Dan yang pasti para pendukung dua pasang Capres/Cawapres ini baik yang pro Jokowi-Kalla maupun yang pro Prabowo-Hatta tentu akan secara gencar mengkampanyekan jagoannya masing-masing secara massif di media massa, jejaring sosial dan sebagainya. Tentu harapan kita adalah bahwa tidak masalah mengunggulkan capres yang kita dukung asalkan tidak mencari-cari keburukan dan kelemahan capres yang lain, ini sangat penting ditekankan karena masyarakat sudah cerdas dalam memilih karena tidak ada pemaksaan dalam memilih capres tertentu, karena dalam demokrasi setiap orang bebas dalam menentukan pilihannya.
Dibalik itu semua ada satu hal yang perlu dicermati, adanya upaya sebagian media massa yang condong ke salah satu kandidat atau media yang jelas-jelas milik pemimpin partai penyokong capres tertentu, dimana media ini kesannya sangat kentara ingin menggiring publik untuk tidak menyukai calon presiden tertentu. Salah satu isu yang dihembuskan adalah bergabungnya suatu partai ke salah satu pasangan calon karena iming-iming kursi menteri, sedangkan calon yang lain tidak pernah menjanjikan kursi, ini transaksional katanya.

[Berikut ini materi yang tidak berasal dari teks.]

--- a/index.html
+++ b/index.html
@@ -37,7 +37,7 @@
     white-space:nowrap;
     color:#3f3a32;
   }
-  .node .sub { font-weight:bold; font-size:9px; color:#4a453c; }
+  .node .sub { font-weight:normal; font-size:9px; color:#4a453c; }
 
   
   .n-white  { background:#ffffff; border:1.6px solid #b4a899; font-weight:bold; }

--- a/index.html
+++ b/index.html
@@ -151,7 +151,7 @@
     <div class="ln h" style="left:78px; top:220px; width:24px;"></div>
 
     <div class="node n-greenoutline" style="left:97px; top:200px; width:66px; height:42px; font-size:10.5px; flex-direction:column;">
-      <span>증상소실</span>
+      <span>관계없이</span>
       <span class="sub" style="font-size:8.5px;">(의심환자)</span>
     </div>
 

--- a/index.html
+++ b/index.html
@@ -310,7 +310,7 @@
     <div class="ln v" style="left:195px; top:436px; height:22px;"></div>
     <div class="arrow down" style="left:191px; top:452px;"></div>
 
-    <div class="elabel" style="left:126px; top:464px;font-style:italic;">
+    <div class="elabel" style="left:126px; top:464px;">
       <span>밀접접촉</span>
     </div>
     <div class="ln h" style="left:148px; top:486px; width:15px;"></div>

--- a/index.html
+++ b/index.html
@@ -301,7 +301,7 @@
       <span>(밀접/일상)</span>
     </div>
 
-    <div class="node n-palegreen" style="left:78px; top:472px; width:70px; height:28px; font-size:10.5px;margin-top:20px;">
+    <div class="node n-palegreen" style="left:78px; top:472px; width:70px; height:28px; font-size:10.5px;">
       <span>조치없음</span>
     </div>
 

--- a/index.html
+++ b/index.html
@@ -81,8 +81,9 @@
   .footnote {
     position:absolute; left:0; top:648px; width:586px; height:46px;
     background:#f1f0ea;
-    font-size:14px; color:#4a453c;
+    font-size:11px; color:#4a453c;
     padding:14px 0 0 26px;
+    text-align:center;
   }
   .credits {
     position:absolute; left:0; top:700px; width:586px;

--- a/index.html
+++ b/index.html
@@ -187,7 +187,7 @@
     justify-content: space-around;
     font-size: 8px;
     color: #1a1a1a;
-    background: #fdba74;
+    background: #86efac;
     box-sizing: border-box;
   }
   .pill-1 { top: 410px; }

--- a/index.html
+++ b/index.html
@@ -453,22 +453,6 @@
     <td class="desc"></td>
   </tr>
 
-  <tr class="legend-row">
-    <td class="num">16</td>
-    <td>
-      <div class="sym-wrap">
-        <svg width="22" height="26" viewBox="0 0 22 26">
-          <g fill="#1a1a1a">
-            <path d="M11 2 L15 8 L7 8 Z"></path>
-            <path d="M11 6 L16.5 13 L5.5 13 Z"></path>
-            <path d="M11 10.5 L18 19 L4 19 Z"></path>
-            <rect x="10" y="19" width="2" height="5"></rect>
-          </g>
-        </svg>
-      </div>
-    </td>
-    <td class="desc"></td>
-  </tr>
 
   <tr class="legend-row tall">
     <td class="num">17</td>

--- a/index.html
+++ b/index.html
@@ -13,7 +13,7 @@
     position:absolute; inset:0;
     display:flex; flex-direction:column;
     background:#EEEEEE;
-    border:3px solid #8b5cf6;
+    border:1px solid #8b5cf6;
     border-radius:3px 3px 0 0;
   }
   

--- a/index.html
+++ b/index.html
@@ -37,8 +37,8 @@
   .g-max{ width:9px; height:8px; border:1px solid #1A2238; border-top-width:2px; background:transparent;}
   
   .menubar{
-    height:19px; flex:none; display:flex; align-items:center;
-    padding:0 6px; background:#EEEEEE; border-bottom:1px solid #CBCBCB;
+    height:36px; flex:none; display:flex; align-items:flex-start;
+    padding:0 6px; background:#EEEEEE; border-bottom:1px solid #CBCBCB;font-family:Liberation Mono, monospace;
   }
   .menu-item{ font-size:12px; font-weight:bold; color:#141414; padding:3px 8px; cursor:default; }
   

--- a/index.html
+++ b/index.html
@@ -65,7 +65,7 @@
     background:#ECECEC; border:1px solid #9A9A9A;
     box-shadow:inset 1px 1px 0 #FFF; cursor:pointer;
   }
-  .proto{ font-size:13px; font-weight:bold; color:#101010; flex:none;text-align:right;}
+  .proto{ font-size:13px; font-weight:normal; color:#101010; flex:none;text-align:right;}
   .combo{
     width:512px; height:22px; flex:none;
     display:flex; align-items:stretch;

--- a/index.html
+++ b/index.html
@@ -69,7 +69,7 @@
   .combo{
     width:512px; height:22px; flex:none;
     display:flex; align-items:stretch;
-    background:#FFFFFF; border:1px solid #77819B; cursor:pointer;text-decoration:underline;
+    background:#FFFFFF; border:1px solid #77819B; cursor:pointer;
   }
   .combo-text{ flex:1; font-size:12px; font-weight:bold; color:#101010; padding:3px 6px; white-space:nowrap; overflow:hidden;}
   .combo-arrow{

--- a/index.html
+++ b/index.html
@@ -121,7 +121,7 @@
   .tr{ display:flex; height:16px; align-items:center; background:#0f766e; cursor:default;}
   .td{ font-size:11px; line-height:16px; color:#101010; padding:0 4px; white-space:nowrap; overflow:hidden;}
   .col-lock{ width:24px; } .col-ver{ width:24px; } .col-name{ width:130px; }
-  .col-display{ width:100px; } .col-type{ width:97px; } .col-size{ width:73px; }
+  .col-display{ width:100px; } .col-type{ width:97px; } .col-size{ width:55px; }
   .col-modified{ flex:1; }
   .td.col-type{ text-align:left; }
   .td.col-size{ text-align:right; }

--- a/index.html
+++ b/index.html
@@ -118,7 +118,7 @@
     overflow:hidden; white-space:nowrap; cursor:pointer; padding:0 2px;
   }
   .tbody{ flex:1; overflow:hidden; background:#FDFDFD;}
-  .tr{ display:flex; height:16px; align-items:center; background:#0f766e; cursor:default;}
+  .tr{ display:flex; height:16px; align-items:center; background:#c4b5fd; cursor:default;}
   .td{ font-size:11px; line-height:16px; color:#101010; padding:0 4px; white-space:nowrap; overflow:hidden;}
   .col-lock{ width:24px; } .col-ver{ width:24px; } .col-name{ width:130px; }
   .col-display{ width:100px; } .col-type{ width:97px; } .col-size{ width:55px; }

Kalau kita fikir secara jernih isu ini lucu dan aneh di dalam politik, dimanapun di dunia ini tidak ada satu negara demokrasi pun yang tidak membagi-bagikan kursi menteri atau jabatan lainnya ke rekan koalisinya.
Katanya kerjasama (yang digembar gemborkan salah satu capres), tentu di dalam kerjasama wajar membicarakan porsi jabatan apabila memenangkan pilpres. Kalau tidak bagaimana mungkin ada bentuk kerjasama. Tidak ada bedanya sekarang atau nanti membicarakan pembagian kekuasaan tersebut. Konsekwensi setiap partai dalam mendukung tentu ada syarat tertentu, meskipun tidak pernah dinyatakan. Suatu partai berkoalisi tentu ada sesuatu yang diharapkannya dan ini wajar dan tidak ada yang salah. Dan ini adalah bukti dan sebagai penghargaan kepada dukungan yang diberikannya. Justru yang aneh itu adalah apabila partai pendukung tidak mengharapkan apa-apa dari perannya dalam koalisi. Timbul pertanyaan dimana bentuk kerjasamanya. Ini jelas mustahil dalam dunia politik.
Jadi kesimpulannya pembagian jatah kursi atau apapun namanya adalah sah-sah saja dalam demokrasi. Yang penting adalah niat dari mewujudkan ini adalah untuk kepentingan bangsa dan negara dalam jangka panjang bukan untuk kepentingan sesaat dan kepentingan pragmatis lainnya. Karena dalam memperjuangkan bangsa dan negara tidak bisa sendiri tapi butuh kerjasama dari semua pihak secara kolektif kolegial dalam mendukung Presiden dan Wakil Presiden terpilih nantinya.
Saya sebetulnya tidak ingin mempertentangkan kedua calon kandidat atau menentukan pilihan kepada calon tertentu, tapi berita yang berkembang perlu disikapi dengan tegas dan hanya ada satu pilihan diantara dua pilihan. Agar jangan timbul ketidakadilan maka saya dengan tegas menyatakan memilih capres dan cawapres yang diusung oleh koalisi besar yang akan memenangkan pertarungan di pilpres 9 Juli 2014 yang akan datang karena lebih rasional dan mempunyai visi dan misi yang jelas.